Maddox Gallery is delighted to host Self on the Shelf, a uniquely introspective exhibition of paintings by the South Korean artist Sooyoung Chung. Each work features a shelf, or shelves, on which lie a host of objects that are laden with meaning and question what the concept of identity means to the artist.
At first glance, the paintings could be viewed as 21st-century still-life’s, with a hint of the uncanny or the surreal. Chung, however, sees them as self-portraits, albeit ones that reveal her hopes, fears and struggles. “I am the objects on the shelves, and the objects are me,” says the artist of her works.

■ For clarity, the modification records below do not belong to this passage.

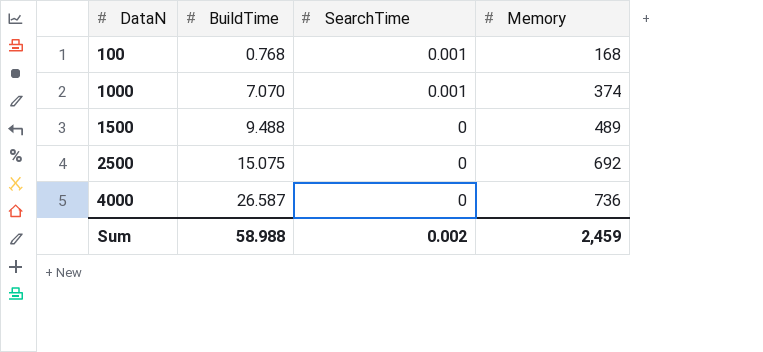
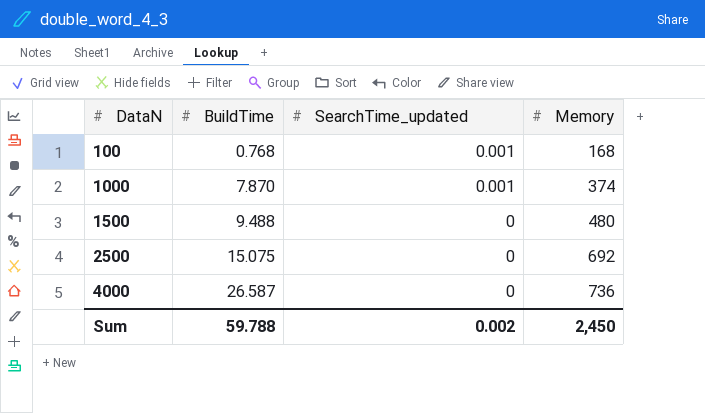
column name: SearchTime -> SearchTime_updated
1000 | BuildTime: 7.070 -> 7.870
1500 | Memory: 489 -> 480
Sum | BuildTime: 58.988 -> 59.788
Sum | Memory: 2,459 -> 2,450

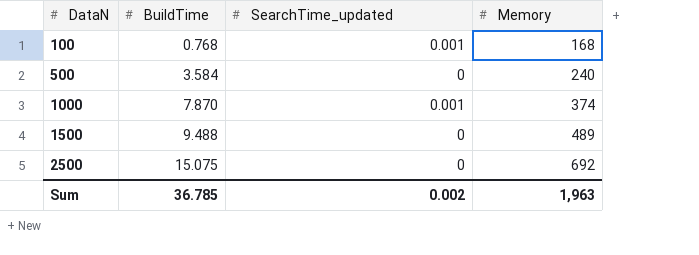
row 4000: 26.587 | 0 | 736 -> none
row 500: none -> 3.584 | 0 | 240
1500 | Memory: 480 -> 489
Sum | BuildTime: 59.788 -> 36.785
Sum | Memory: 2,450 -> 1,963

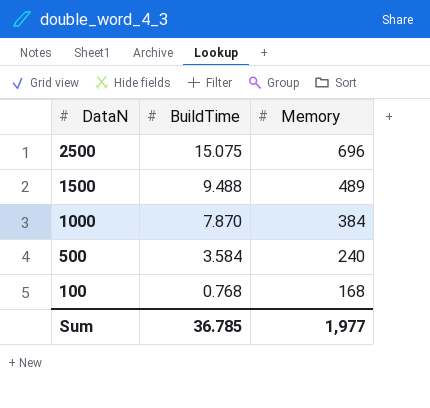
row order: DataN ascending -> DataN descending
column SearchTime_updated | position: 3 -> none
2500 | Memory: 692 -> 696
1000 | Memory: 374 -> 384
Sum | Memory: 1,963 -> 1,977

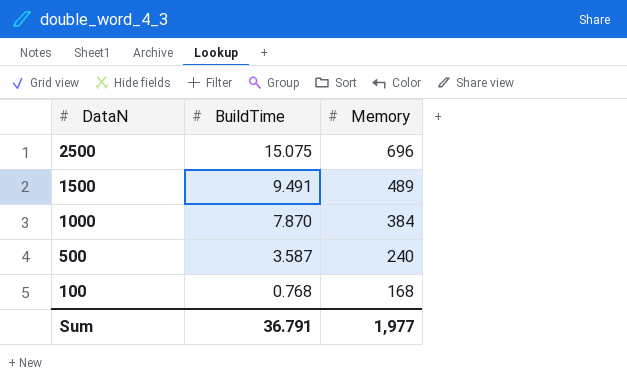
1500 | BuildTime: 9.488 -> 9.491
500 | BuildTime: 3.584 -> 3.587
Sum | BuildTime: 36.785 -> 36.791

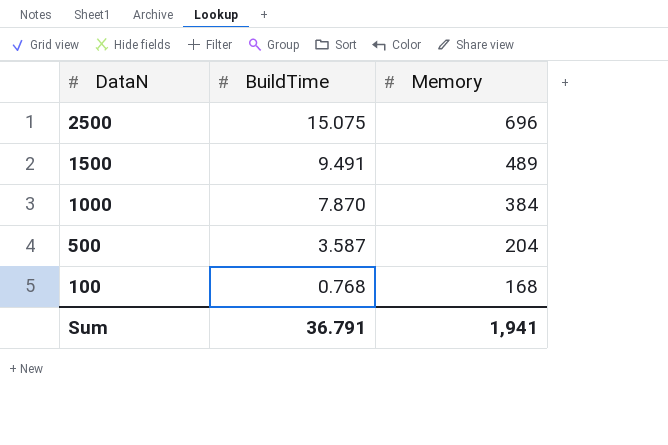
500 | Memory: 240 -> 204
Sum | Memory: 1,977 -> 1,941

Born in Seoul in 1987, Chung studied at Ewha Womans University in her home city. After completing an MA at London’s Royal College of Art, she continued living and working in the capital. When she first arrived in the UK, she had never been apart from her family. Shopping for herself for the first time, she created a new identity through her accumulation of objects that was heavily influenced by her London life.
From cookbooks to cacti, Berocca to a ubiquitous can of Heinz baked beans, Chung decides which personal story she wants to tell and then chooses the objects to represent it. The tablets and food supplements in The Healthy Crazy refer to her preoccupation with staying healthy, while the lottery ticket and books about Bitcoin in Dubble Bubble offer a magical escape from one’s financial insecurity. The sheer range of items in The Self on the Shelf are indicative of the breadth and depth of Chung’s interests and concerns.
“One of the most interesting things about Sooyoung is how brave she was to forge a new identity in a country in which she didn’t belong and whose language she barely spoke,” says Maeve Doyle, Artistic Director of Maddox Gallery. “Her anxiety-inducing struggle to make sense of this new environment through her possessions sets the scene for Self on the Shelf. We can all identity with the universal concerns that Chung addresses through these curated versions of herself, and how we use possessions and brands to communicate who we are to others and ourselves.”
Her compositions are carefully planned before being executed in paint on linen. The element of planning alludes to the fact that increasingly, in the age of social media, the image one presents of oneself to the world is carefully constructed. “Shelves are at once personal and social,” says Chung. “They’re a manifestation of an individual’s personality for others to see.”
With her vibrant colours, flat application of paint and use of consumer goods as subject matter, Chung’s links to Pop Art are obvious. She adds that – being South Korean and living in Britain, still striving for fluency in English – the everyday objects in her pictures serve as a universal language in which she can connect with those around her.
Chung has hosted two solo exhibitions in South Korea – One Ordinary Day at the Noblesse Collection in 2021, So <SooYoung Chung, 1987> which exhibited at New Spring Project and Dohing Art Gallery in 2022 and has participated in two group shows at Maddox Gallery – HerStory – Women in Art in 2020 and Modern Renaissance in 2022. Self on the Shelf is Chung’s first show in London and debut solo exhibition at Maddox.